General configurations
General configurations provide broader operational settings applicable across multiple resource types. Like resource-specific configurations, these can also be set in the project file, property files, or within resource-specific files.
- Project YAML file
- Properties YAML file
sources:
<resource-path>:
+enabled: true | false
+event_time: my_time_field
+freshness:
warn_after:
count: <positive_integer>
period: minute | hour | day
+meta:
key: value
sources:
- name: [<source-name>]
database: <database-name>
schema: <schema-name>
config:
enabled: true | false
event_time: my_time_field
meta: {<dictionary>}
freshness:
warn_after:
count: <positive_integer>
period: minute | hour | day
tables:
- name: [<source-table-name>]
config:
enabled: true | false
event_time: my_time_field
meta: {<dictionary>}
Configuring sources
Sources can be configured via a config: block within their .yml definitions, or from the dbt_project.yml file under the sources: key. This configuration is most useful for configuring sources imported from a package.
You can disable sources imported from a package to prevent them from rendering in the documentation, or to prevent source freshness checks from running on source tables imported from packages.
-
Note: To disable a source table nested in a properties YAML file in a subfolder, you will need to supply the subfolder(s) within the path to that properties YAML file, as well as the source name and the table name in the project YAML file (
dbt_project.yml).
The following example shows how to disable a source table nested in a properties YAML file in a subfolder:dbt_project.ymlsources:
your_project_name:
subdirectory_name:
source_name:
source_table_name:
+enabled: false
+event_time: my_time_field
Examples
The following examples show how to configure sources in your dbt project.
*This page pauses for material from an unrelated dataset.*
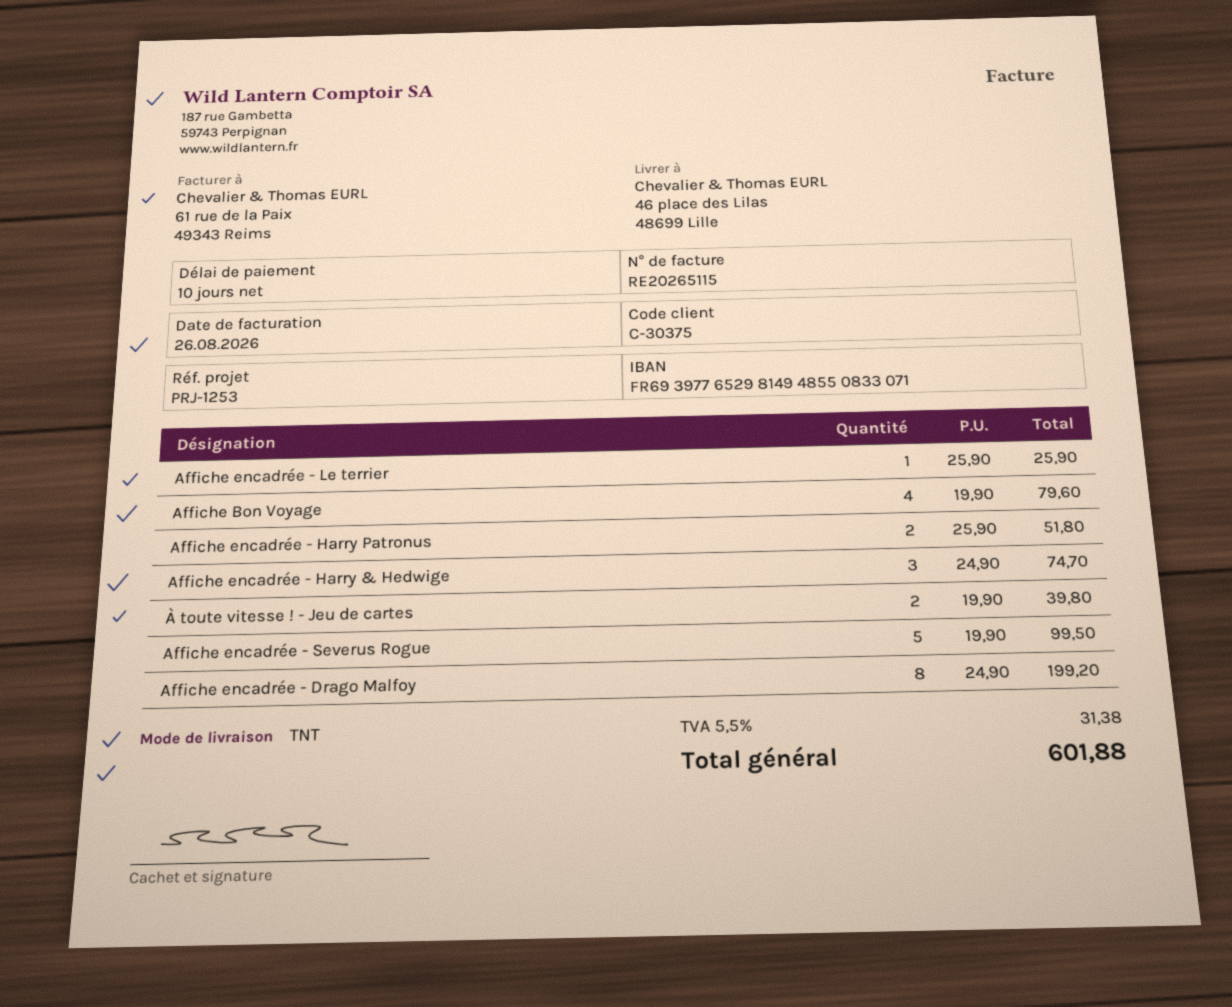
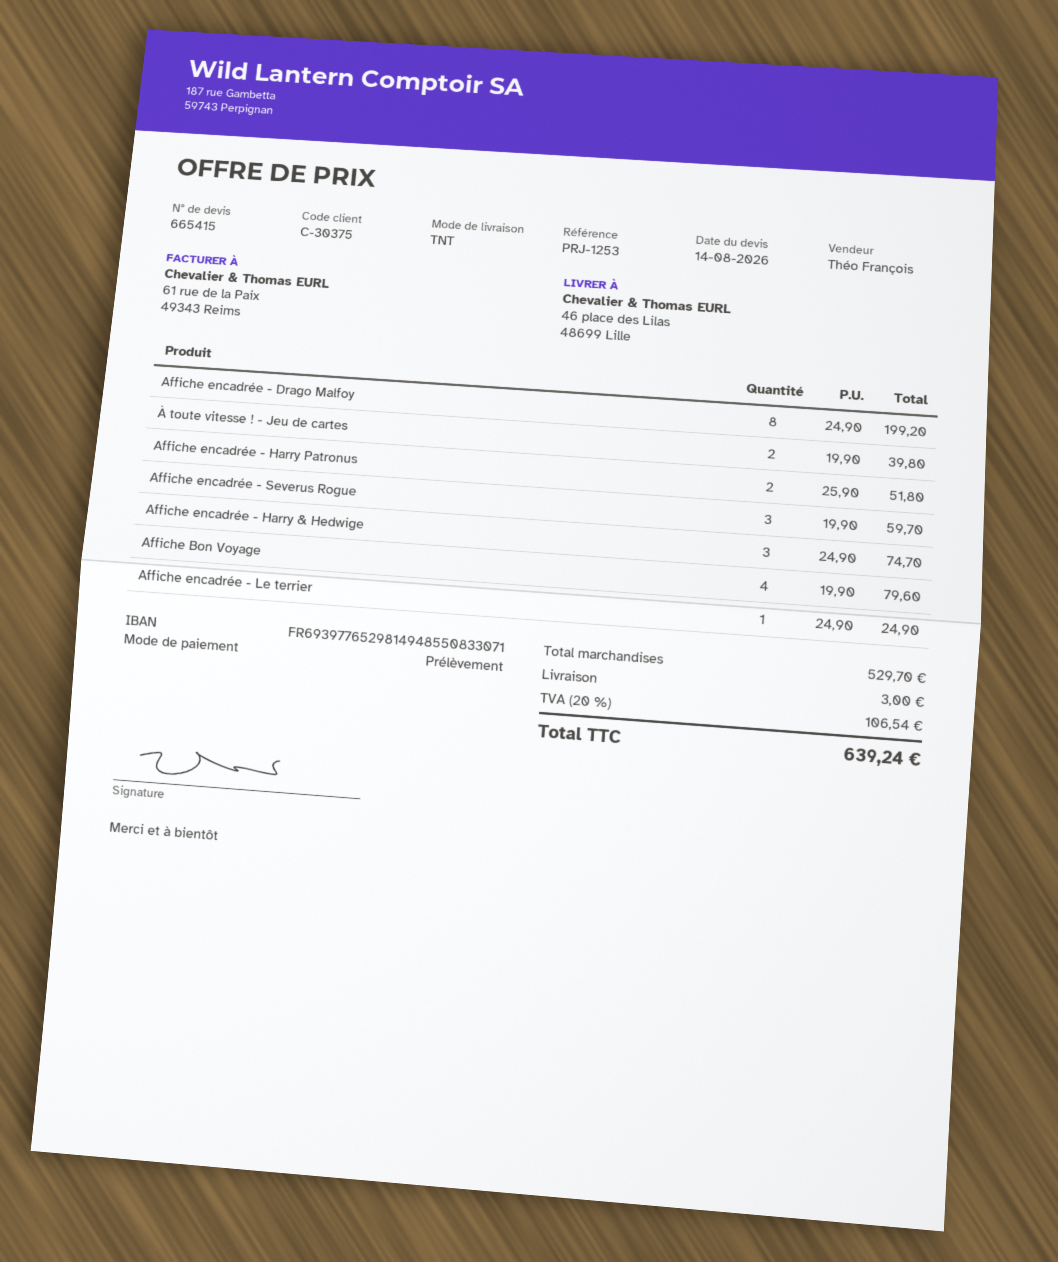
Affiche encadrée - Le terrier: 1 x 25.90 = 25.90 -> 1 x 24.90 = 24.90
Affiche encadrée - Severus Rogue: 5 x 19.90 = 99.50 -> 3 x 19.90 = 59.70
shipping: none -> 3.00
tax: 5.5% = 31.38 -> 20% = 106.54
total: 601.88 -> 639.24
— Disable all sources imported from a package
— Conditionally enable a single source
— Disable a single source from a package
— Configure a source with an event_time
— Configure meta to a source
— Configure source freshness
Disable all sources imported from a package
To apply a configuration to all sources included from a package,
state your configuration under the project name in the
sources: config as a part of the resource path.
sources:
events:
+enabled: false
Conditionally enable a single source
When defining a source, you can disable the entire source, or specific source tables, using the inline config property. You can also specify database and schema to override the target database and schema:
sources:
- name: my_source
database: raw
schema: my_schema
config:
enabled: true
tables:
- name: my_source_table # enabled
- name: ignore_this_one # not enabled
config:
enabled: false
You can configure specific source tables, and use variables as the input to that configuration:
sources:
- name: my_source
tables:
- name: my_source_table
config:
enabled: "{{ var('my_source_table_enabled', false) }}"
Disable a single source from a package
To disable a specific source from another package, qualify the resource path for your configuration with both a package name and a source name. In this case, we're disabling the clickstream source from the events package.
sources:
events:
clickstream:
+enabled: false
Similarly, you can disable a specific table from a source by qualifying the resource path with a package name, source name, and table name:
sources:
events:
clickstream:
pageviews:
+enabled: false
Configure a source with an event_time
To configure a source with an event_time, specify the event_time field in the source configuration. This field is used to represent the actual timestamp of the event, rather than something like a loading date.
For example, if you had a source table called clickstream in the events source, you can use the timestamp for each event in the event_timestamp column as follows:
sources:
events:
clickstream:
+event_time: event_timestamp
In this example, the event_time is set to event_timestamp, which has the exact time each clickstream event happened.
Not only is this required for the incremental microbatching strategy, but when you compare data across CI and production environments, dbt will use event_timestamp to filter and match data by this event-based timeframe, ensuring that only overlapping timeframes are compared.
Configure meta to a source
Use the meta field to assign metadata information to sources. This is useful for tracking additional context, documentation, logging, and more.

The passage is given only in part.